Please answer the question below

Question #1

Here are selected 2020 transactions of Akron Corporation.

Jan 1

Retired a piece of machinery that was purchased on January 1, 2010. The machine cost $62,000 and had a useful life of 10 years with no salvage value

Jun 30

Sold a computer that was purchased on January 1, 2018. the computer cost $36,000 and had a useful life of 3 years with no salvage value. The computer was sold for $5,000 cash.

Dec 31

Sold a delivery truck for $9,000 cash. The truck cost $25,000 when it was purchased on January 1, 2017, and was depreciated based on a 5-year useful life with a $4,000 salvage value.

Required

Journalize all entries required on the above dates, including entries to update depreciation on assets disposed of, where applicable.

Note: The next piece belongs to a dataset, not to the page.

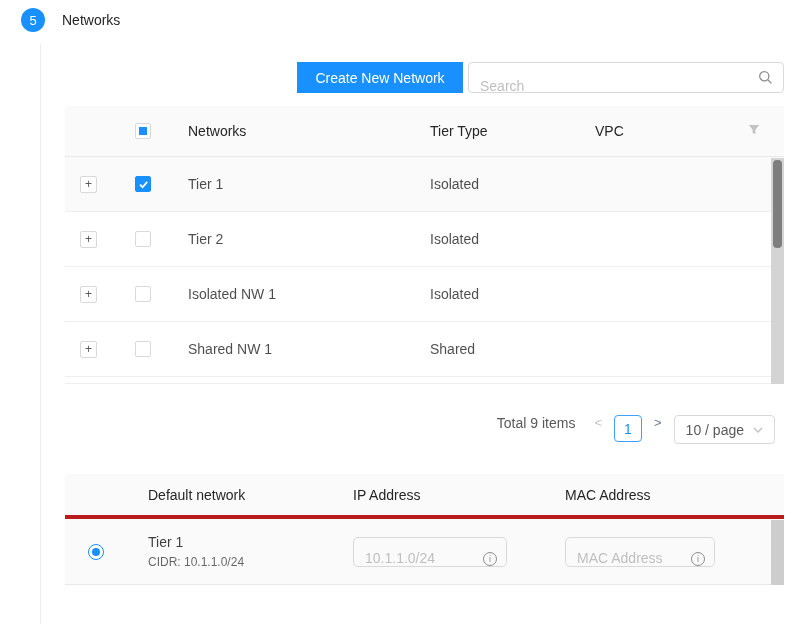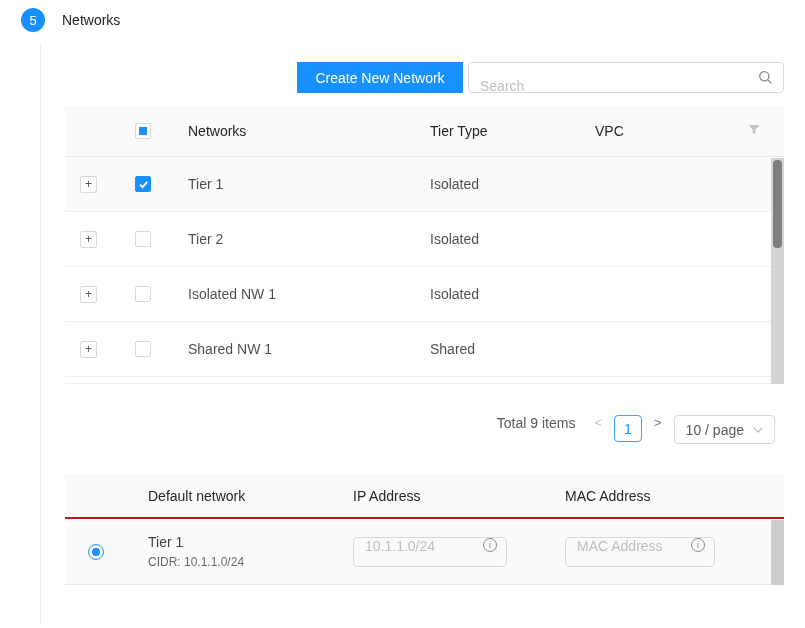"Default network" .def-head { border-bottom: 2px solid #b91c1c -> 4px solid #b91c1c }
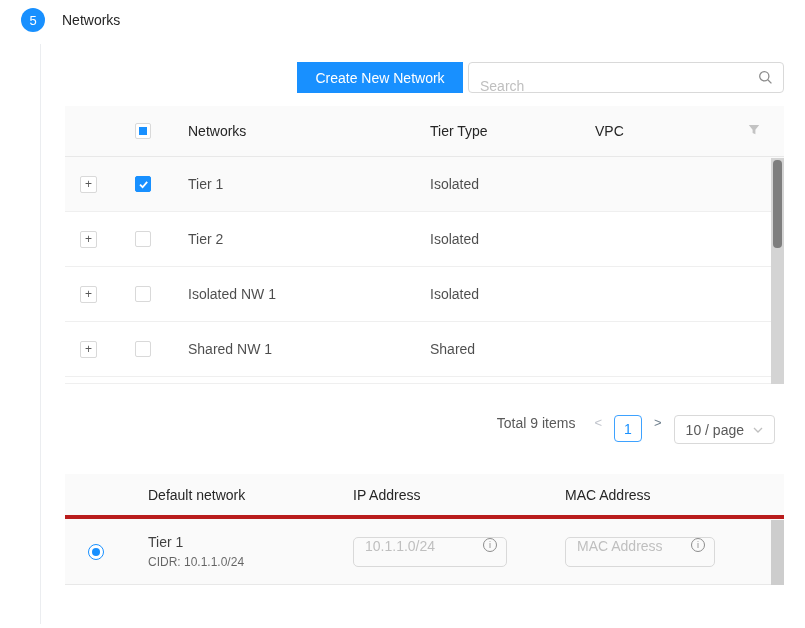"10.1.1.0/24" .input-wrap { align-items: flex-start -> flex-end }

Akron Corporation uses straight-line depreciation.

Question #2

The March 29, 2012, edition of the Wall Street Journal Online contains an article by Miguel Bustillo entitled, "Best Buy Forced to Rethink Big Box." The article explains how the 1,100 giant stores, which enabled Best Buy to obtain its position as the largest retailer of electronics, are now reducing the company's profitability and even threatening its survival. The problem is that many customers go to Best Buy stores to see items but then buy them for less from online retailers. As a result, Best Buy recently announced that it would close 50 stores and switch to smaller stores. However, some analysts think that these changes are not big enough.

Suppose the following data were extracted from the 2017 and 2012 annual reports of Best Buy. (All amounts are in millions.)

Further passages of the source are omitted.